Problem details » Wherever the line that contains "total: 409.35 -> 423.27" falls, repeat it and the lines after it exactly until the records end, without any pictures.

Data excerpts »

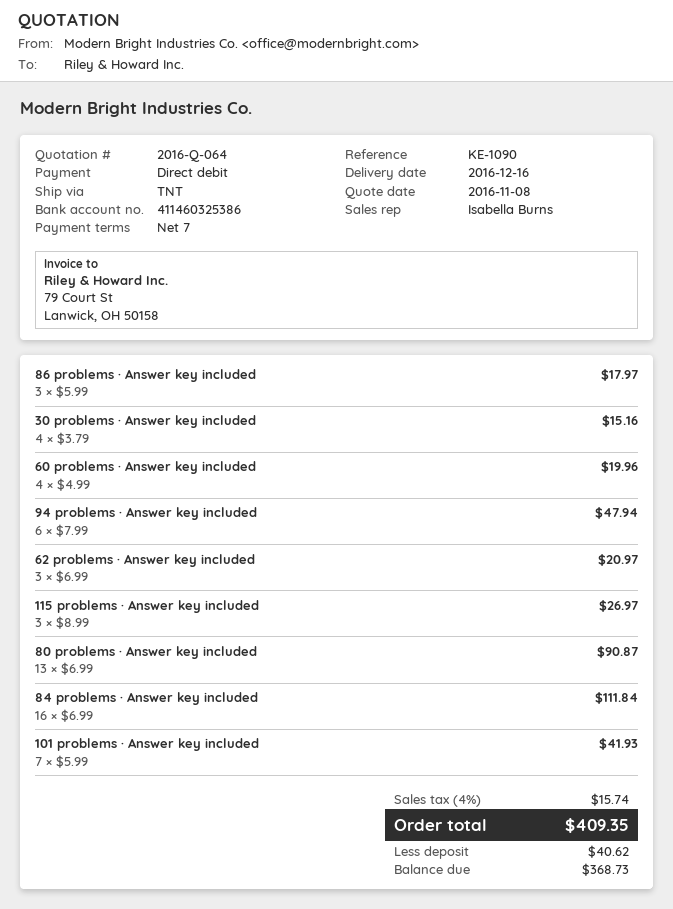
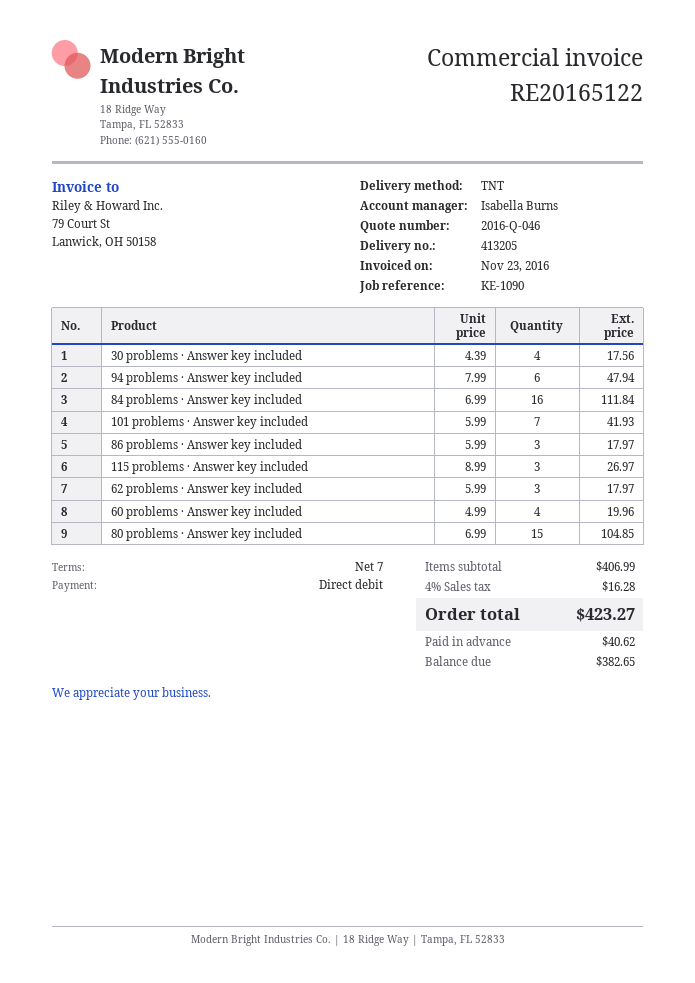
quote number: 2016-Q-064 -> 2016-Q-046
30 problems · Answer key included: 4 x 3.79 = 15.16 -> 4 x 4.39 = 17.56
62 problems · Answer key included: 3 x 6.99 = 20.97 -> 3 x 5.99 = 17.97
80 problems · Answer key included: 13 x 6.99 = 90.87 -> 15 x 6.99 = 104.85
tax: 4% = 15.74 -> 4% = 16.28
total: 409.35 -> 423.27
balance: 368.73 -> 382.65

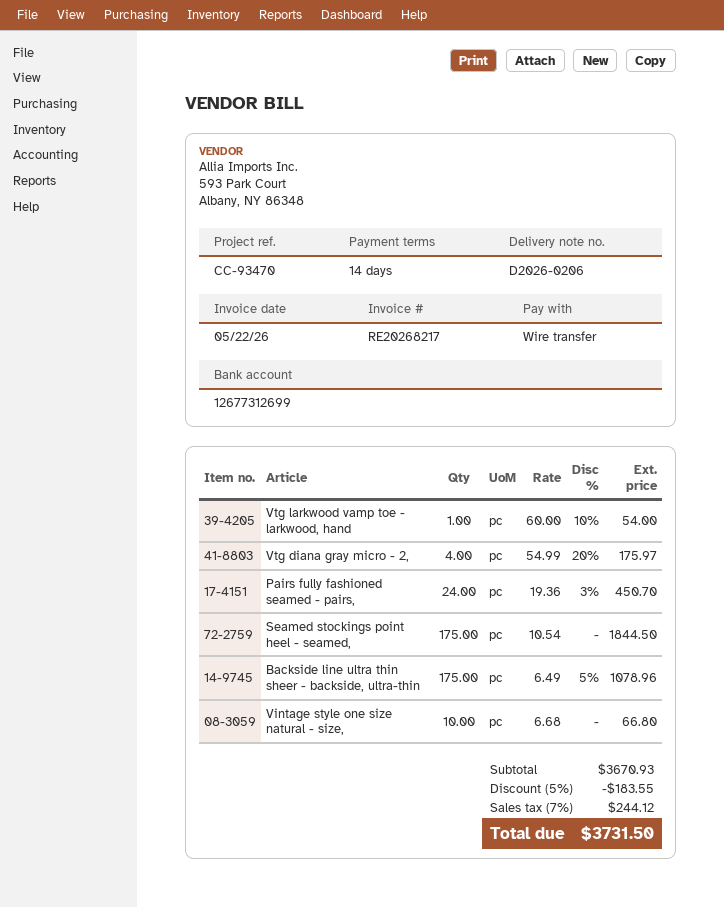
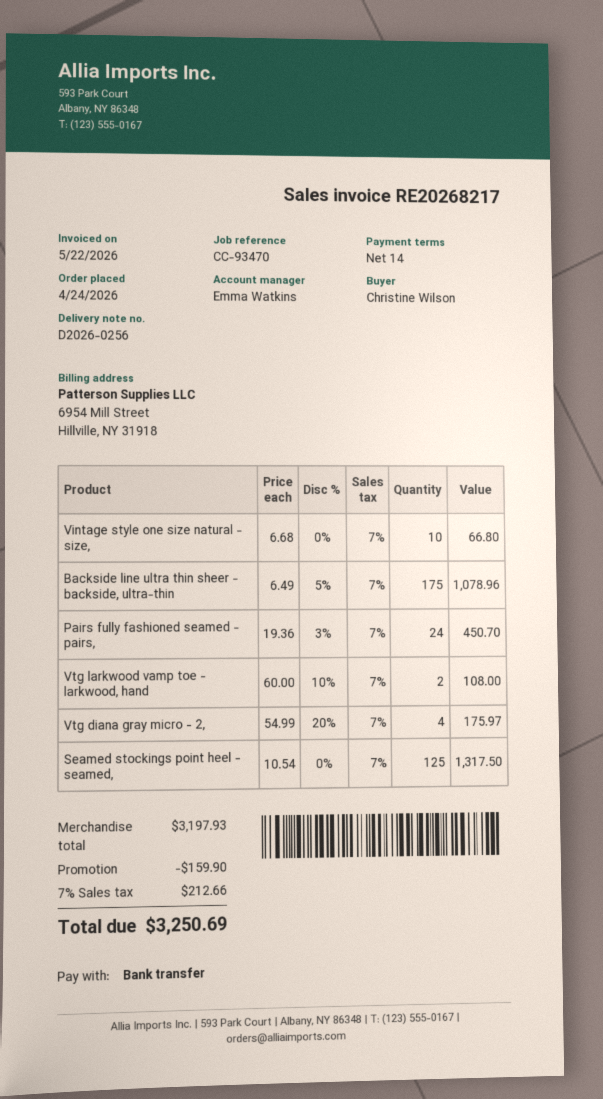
delivery note number: D2026-0206 -> D2026-0256
Vtg larkwood vamp toe - larkwood, hand: 1 x 60.00 - 10% = 54.00 -> 2 x 60.00 - 10% = 108.00
Seamed stockings point heel - seamed,: 175 x 10.54 = 1844.50 -> 125 x 10.54 = 1317.50
subtotal: 3670.93 -> 3197.93
discount: 183.55 -> 159.90
tax: 7% = 244.12 -> 7% = 212.66
total: 3731.50 -> 3250.69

Result of the exercise »
total: 409.35 -> 423.27
balance: 368.73 -> 382.65

delivery note number: D2026-0206 -> D2026-0256
Vtg larkwood vamp toe - larkwood, hand: 1 x 60.00 - 10% = 54.00 -> 2 x 60.00 - 10% = 108.00
Seamed stockings point heel - seamed,: 175 x 10.54 = 1844.50 -> 125 x 10.54 = 1317.50
subtotal: 3670.93 -> 3197.93
discount: 183.55 -> 159.90
tax: 7% = 244.12 -> 7% = 212.66
total: 3731.50 -> 3250.69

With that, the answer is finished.